The people began to pick up their burdens again from where they had left them. They put on their cloaks and shared their bundles and hurried along toward the terminus of the warm zone. They were in high spirits, their mouths full of the sweet taste of victory. Ciaran walked with her head high and her face a mask of stone. Lugh and Rogain fondled the strange weapons. Stark, impatient and nervous, kept looking back and seeing nothing, and straining toward the clean cold air ahead.

Perhaps half the people had left the city when the talisman brought Stark one unguarded cry, quickly silenced.

The cry was “Now, now!", and it held such a note of hungry eagerness that Stark did not wait for more. He shouted to the people to leave their belongings and run. He pushed Ciaran ahead of him, yelling at Lugh and Rogain to be ready with their weapons. They all began to run. And then all at once the lights went out.

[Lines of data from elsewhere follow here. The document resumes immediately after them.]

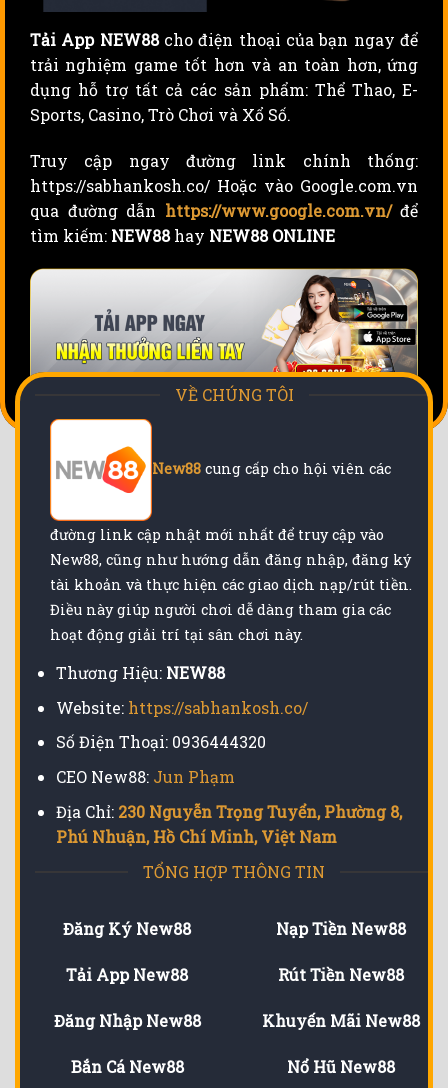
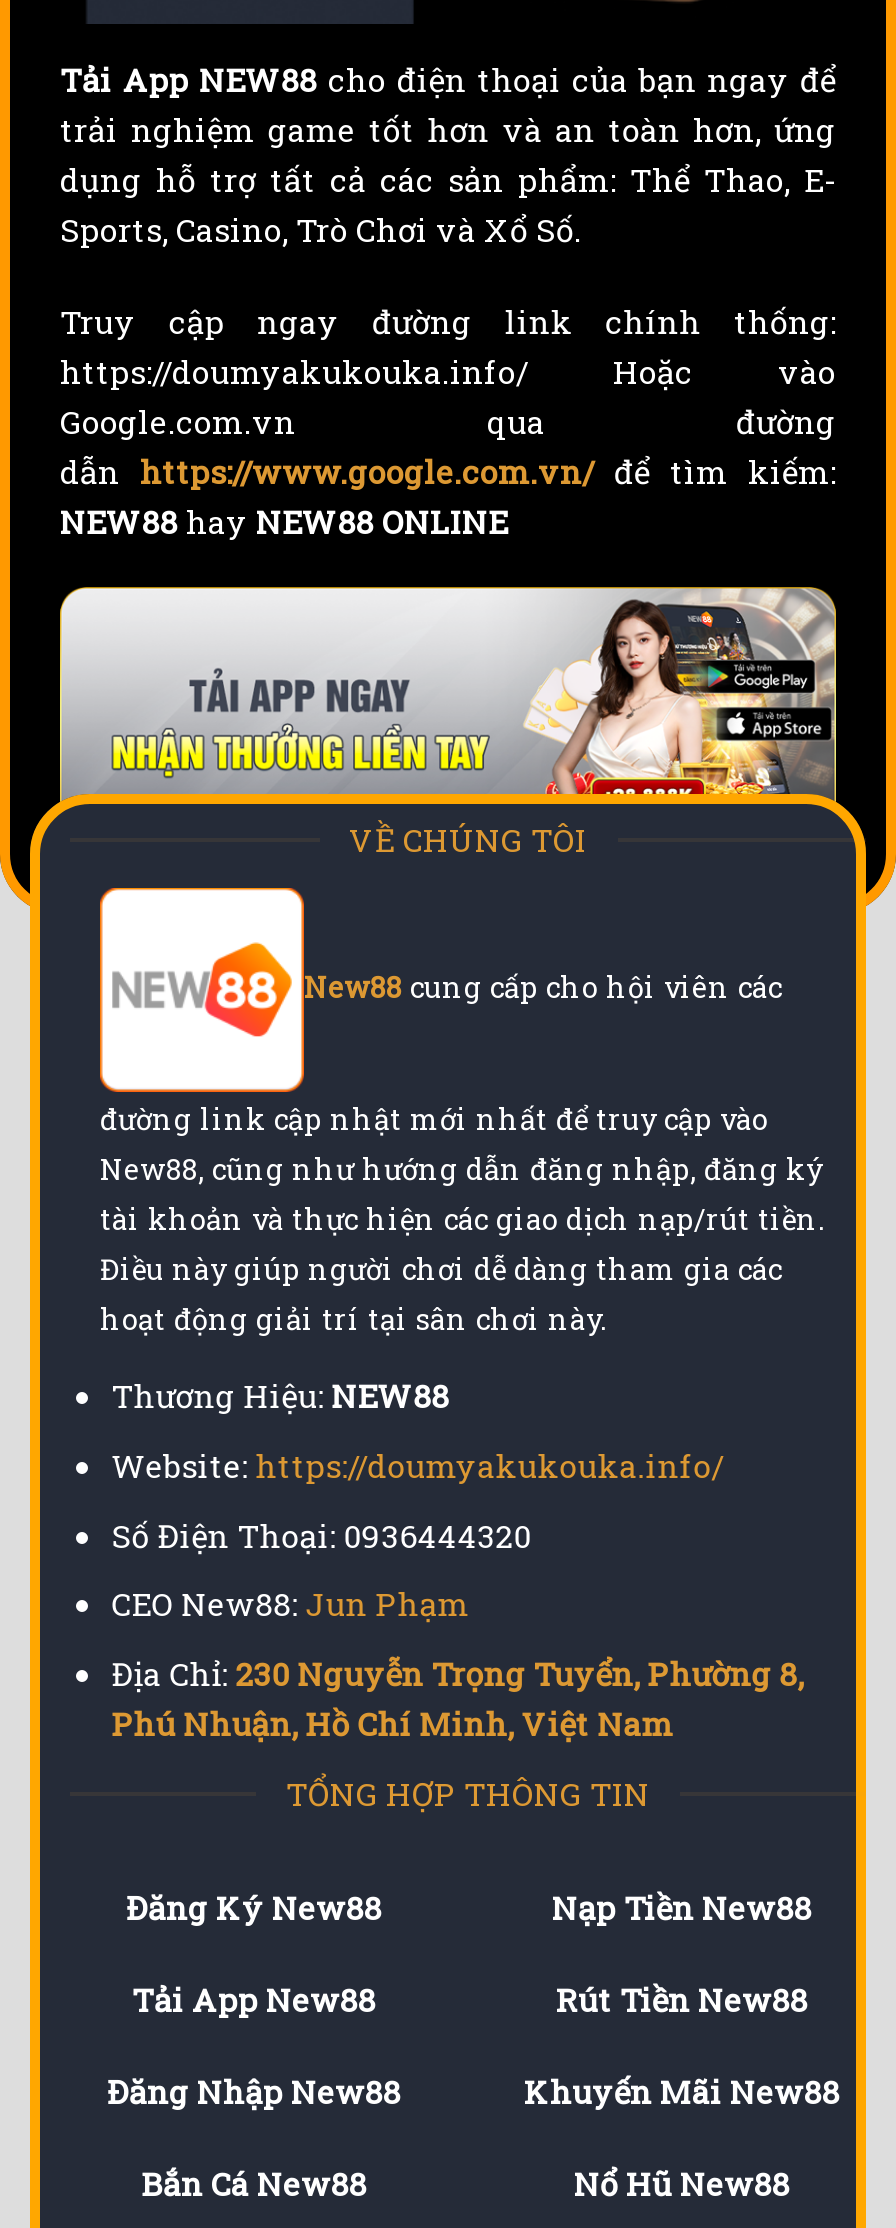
- https://sabhankosh.co/ Hoặc vào Google.com.vn
- qua đường dẫn https://www.google.com.vn/ để
- tìm kiếm: NEW88 hay NEW88 ONLINE
+ https://doumyakukouka.info/ Hoặc vào
+ Google.com.vn qua đường
+ dẫn https://www.google.com.vn/ để tìm kiếm:
+ NEW88 hay NEW88 ONLINE

- Website: https://sabhankosh.co/
+ Website: https://doumyakukouka.info/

Stark blundered into someone and stopped. It was as though he had been struck blind. He looked up at the sky. The stars were hidden by a shimmering cloud and the whole city was black as the pit. People were stumbling about, yelling, on the edge of panic.

Then the screaming began.

Stark felt something close by him, smelled a scene like the odor of dry leaves, and he knew suddenly that they were all around, keeping very quiet, their narrow feet soundless on the pavement, moving among the people. They must have come by secret ways of their own, through the empty houses and the unused halls. Now, above his head in the darkness, there was a little sound of suppressed laughter, horribly like a giggling child. A long thin finger brushed his face.

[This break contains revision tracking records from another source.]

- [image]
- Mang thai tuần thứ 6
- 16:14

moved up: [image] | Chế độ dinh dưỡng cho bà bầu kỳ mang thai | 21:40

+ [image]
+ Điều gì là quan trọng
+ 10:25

He yelled and lashed out violently with the globed weapon that he could not fire because of his own people. But the sharp thumb-spur had already pricked his neck, and whatever drug was on it acted very swiftly. He did not know whether the blow landed. Vaguely, very vaguely, as long arms wrapped around him and dragged him into unconsciousness, he heard the sounds of panic as the people of Kushat rushed blindly toward the outer night.